It’s fascinating that Joan Wallach Scott claims that France (and it seems as though this is true for European countries as well) learned from its perception of America that recognizing “cultural pluralism” results in things deemed undesirable such as affirmative action, ethnic conflict, and political correctness. This suggests that France believes that toleration of a multiplicity of races inevitably results in the need for affirmative action and ethnic conflict, when in fact the only inevitability is that the recognition/claiming of differences between races results in ethnic conflict and public demand for things such as affirmative action. France’s intolerance of public displays of Islam resulted in exactly what they feared: Islamic revolution.

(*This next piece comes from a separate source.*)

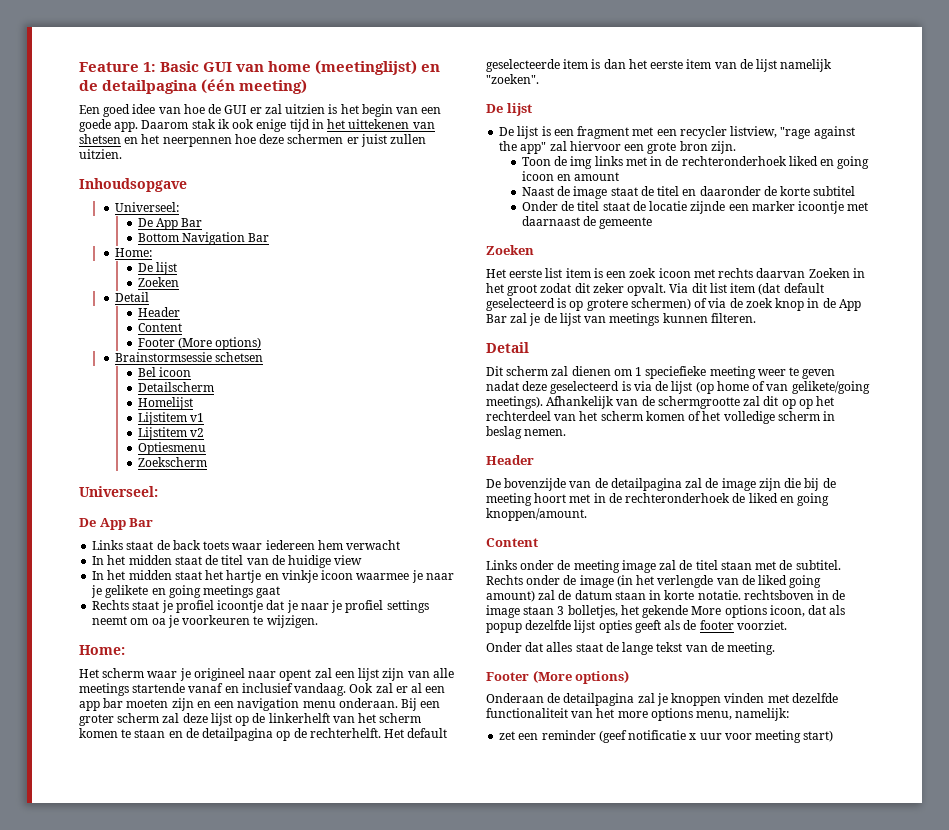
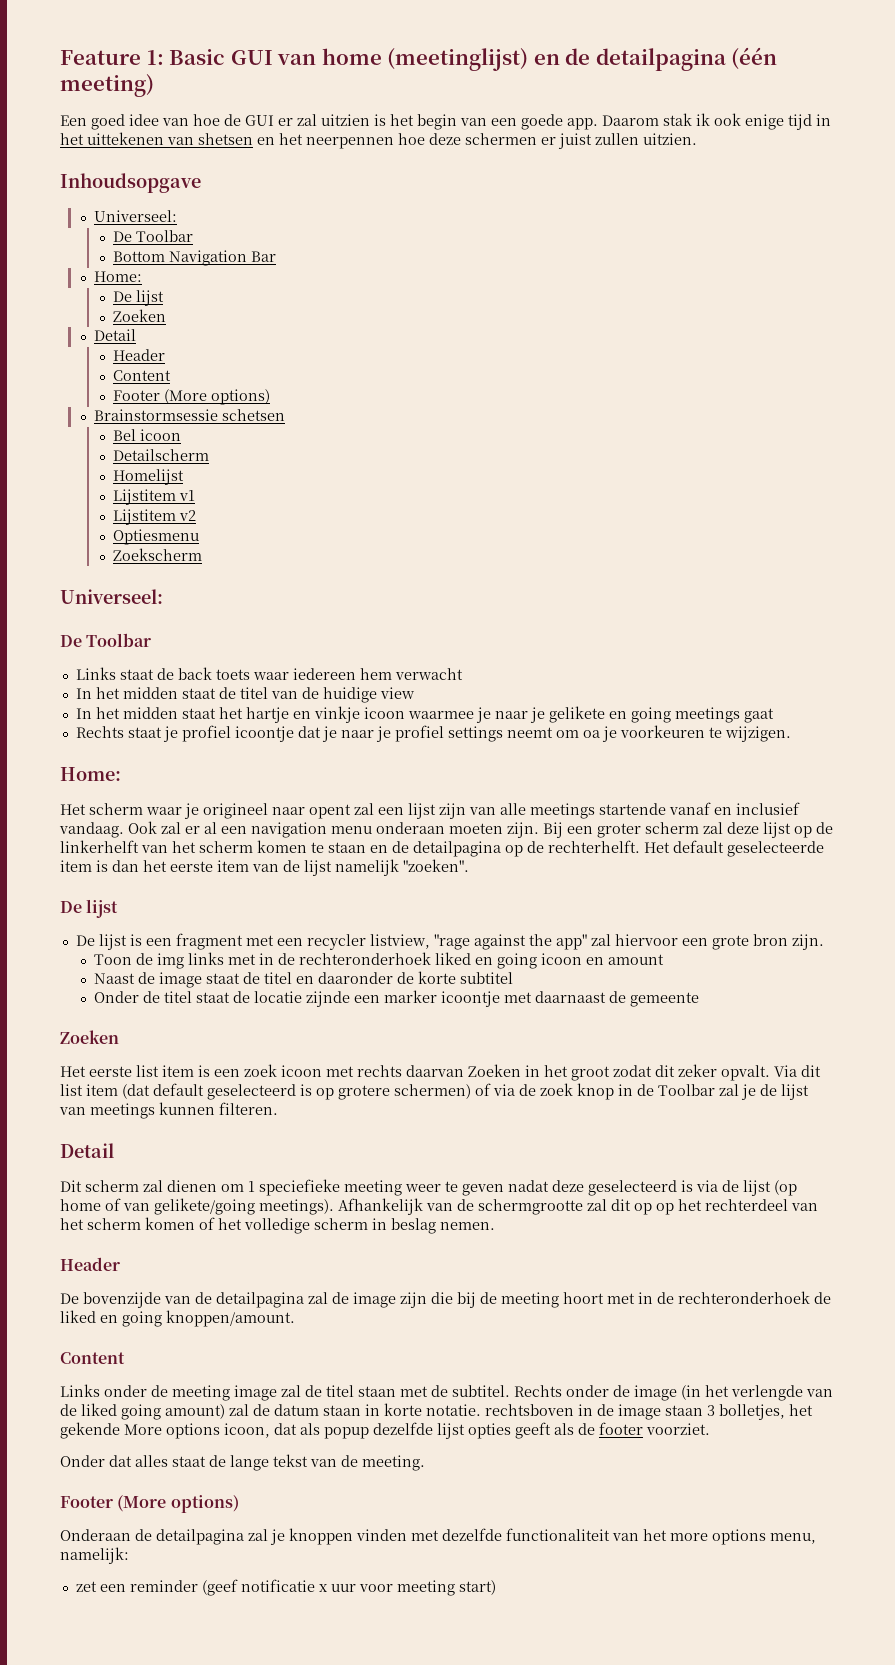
[155,218,203,230] App Bar -> [135,230,193,242] Toolbar
[99,518,154,530] App Bar -> [86,633,152,647] Toolbar
[79,698,398,711] app bar moeten zijn en een navigation menu onderaan. -> [251,822,539,838] navigation menu onderaan moeten zijn.
[838,299,861,311] [486,314,507,323] App Bar -> [658,1084,715,1096] Toolbar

Bayrou’s solution to his claim that ostentatious displays of religious affiliation had the effect of introducing “difference and discrimination into an educational community” was terribly misguided. Bayrou didn’t attack the base of the problem (likely because of its relative difficulty), which was that the difference and discrimination resulting from religious effects is borne out of the public’s inherent discrimination. Rather than try to ease this discrimination and champion non-discrimination and perhaps even go so far as to make illicit ostentatious acts of racism/discrimination (which the United States has done to some extent), he remedied superficially. His error is quite evident as his argument for the abolition of religious items could easily be used to support the acceptance by the majority of non-Islamic french, as he claimed that “the nation is not simply a collection of citizens with individual rights. It is a community”. The implication is that the members of the society should get along, but Bayrou decided that the means for this to happen weren’t as important as the fact that they did get along. And so rather than encouraging the angered members of the society to learn to life with differences, he decided to rid the country of the difference.
What is another example of a country meandering around the civil rights of a minority? Is there such an example in the United States?
Is it possible for people to live without discrimination? Is such a notion entirely idealistic and unachievable?